As organizações civis dos Direitos do Homem, como a Amnistia Internacional e outras, não são instituições de "Realpolitik", pelo contrário, são muitas vezes um espinho cravado nesse tipo de política. Com a sua defesa directa das vítimas da guerra e da perseguição, com a sua inconcussão (ao contrário dos políticos tradicionais) e a sua muitas vezes demonstrada coragem contra os poderes dominantes, constituem uma importante instância da ajuda prática e, não em menor medida, de crítica e de denúncia. Mas também neste campo estão limitadas. Elas defendem as vítimas exclusivamente em nome do princípio que as tornou vítimas. Por isso não podem prosseguir a necessária crítica da sociedade; a sua actividade pode atacar tanto as causas sociais da violência e da perseguição como a Cruz Vermelha pôde evitar a Primeira Guerra Mundial. O título ideológico da sua ainda burguesa auto-compreensão torna extraordinariamente ambígua, não a sua actividade empírica em si mesma, mas a sua legitimação. E por isso correm o risco de precisamente a sua existência e os seus efeitos poderem ser instrumentalizados para a justificação do terror económico global.

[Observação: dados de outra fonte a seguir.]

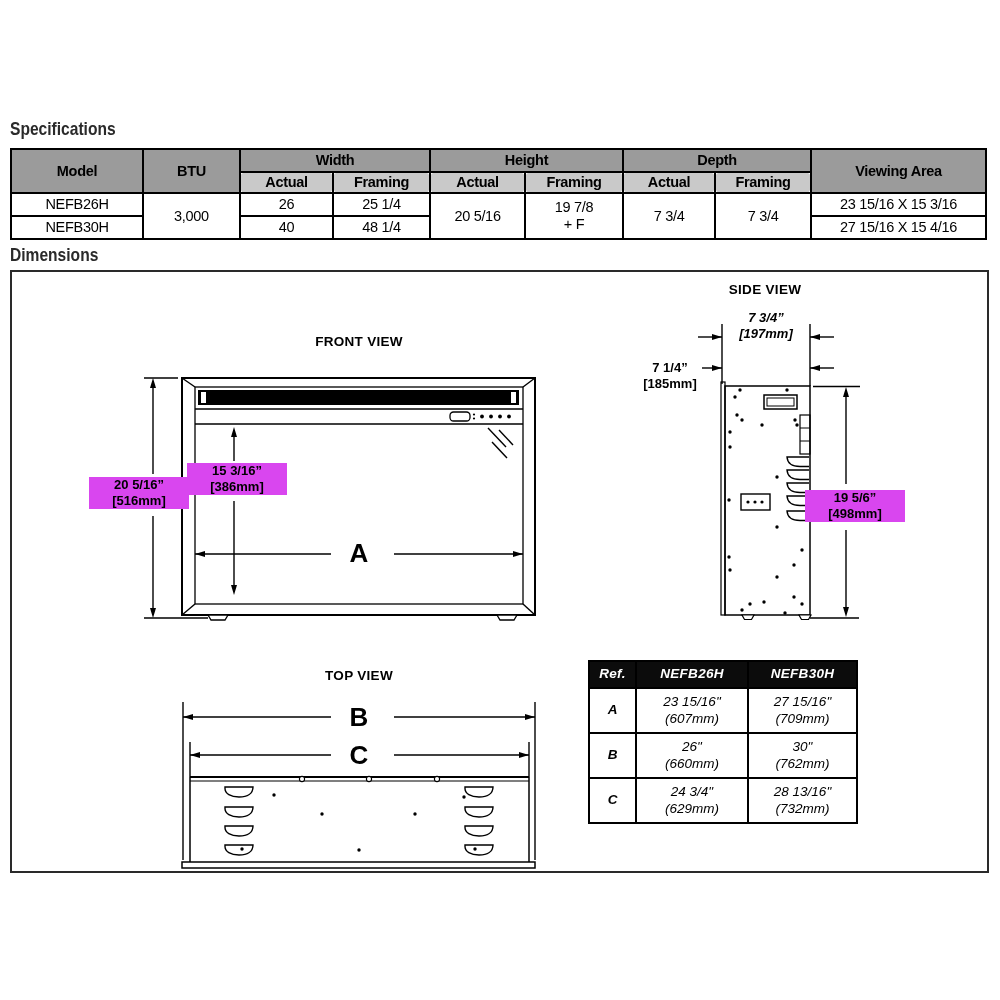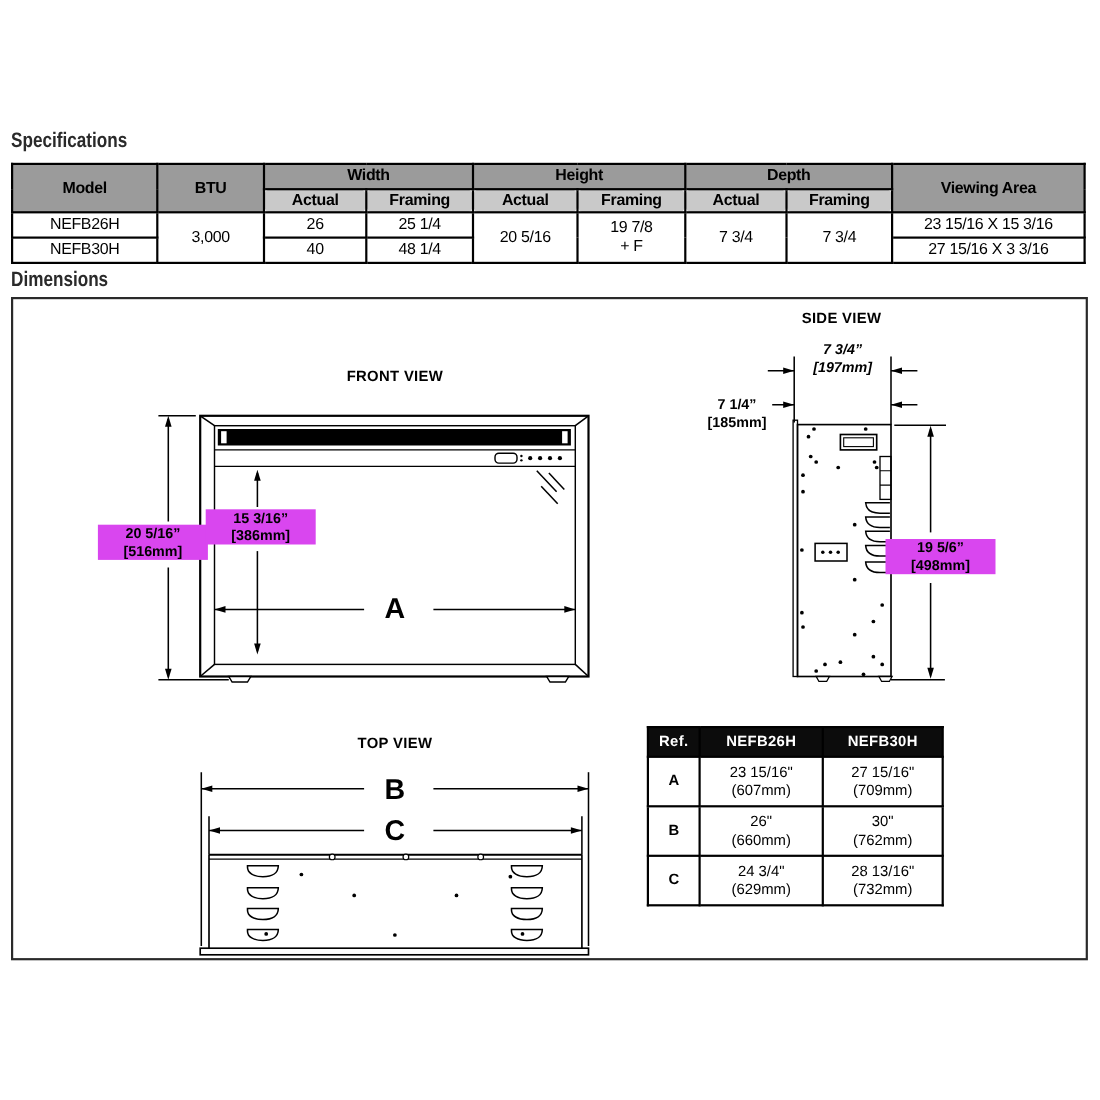--- a/index.html
+++ b/index.html
@@ -68,20 +68,21 @@
     padding: 0 4px;
   }
   
   table.ref {
     position: absolute;
     left: 588px; top: 660px;
     width: 270px;
     border-collapse: collapse;
     table-layout: fixed;
     font-size: 13.5px;
+    font-style: italic;
   }
   table.ref th, table.ref td {
     border: 2px solid #000;
     text-align: center;
     vertical-align: middle;
     padding: 2px 0;
     line-height: 1.25;
   }
   table.ref thead th {
     background: #0c0c0c;
@@ -137,21 +138,21 @@
     <td rowspan="2" class="pre">19 7/8
 + F</td>
     <td rowspan="2">7 3/4</td>
     <td rowspan="2">7 3/4</td>
     <td>23 15/16 X 15 3/16</td>
   </tr>
   <tr>
     <td>NEFB30H</td>
     <td>40</td>
     <td>48 1/4</td>
-    <td>27 15/16 X 3 3/16</td>
+    <td>27 15/16 X 15 4/16</td>
   </tr>
 </tbody>
   </table>
 
 <div class="dim-box">
 
   <svg width="975" height="599" viewBox="0 0 975 599" fill="none" stroke="#000" stroke-width="1.4">
 
     <g>
       <rect x="170" y="106" width="353" height="237" stroke-width="2"></rect>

O reconhecimento evidente do Homem, ou seja, de todos os Homens, na sua existência corporal, espiritual e social, só pode ocorrer para além da definição Iluminista-capitalista do ser humano. Nesta medida, a crítica emancipatória dos Direitos do Homem é a condição de toda a crítica no século XXI, como a crítica da religião foi a condição de toda a crítica no século XIX. É a crítica radical do "princípio de realidade" do capitalismo e da sua redução economicista do humano, e também, a partir daí, a crítica radical de toda a "Realpolitik". Nas condições da crise mundial do capitalismo, trata-se, não de uma ideia estranha ao mundo, mas, pelo contrário, de um "contra-realismo" do estado de emergência social, que a experiência prática da avassaladora repressão exercida pelo princípio autotélico económico irracional da "valorização do valor" não deixa manifestar. Tenhamos isto em conta: nem os princípios fundamentais mais belos da realidade dominante são os nossos princípios; nós temos é de nos ver livres desta realidade em lugar de nos tornarmos "realistas" do ponto de vista dos Direitos do Homem.

Original Alemão POLITISCHE ÖKONOMIE DER MENSCHENRECHTE publicado em Neues Deutschland, Outubro/2002.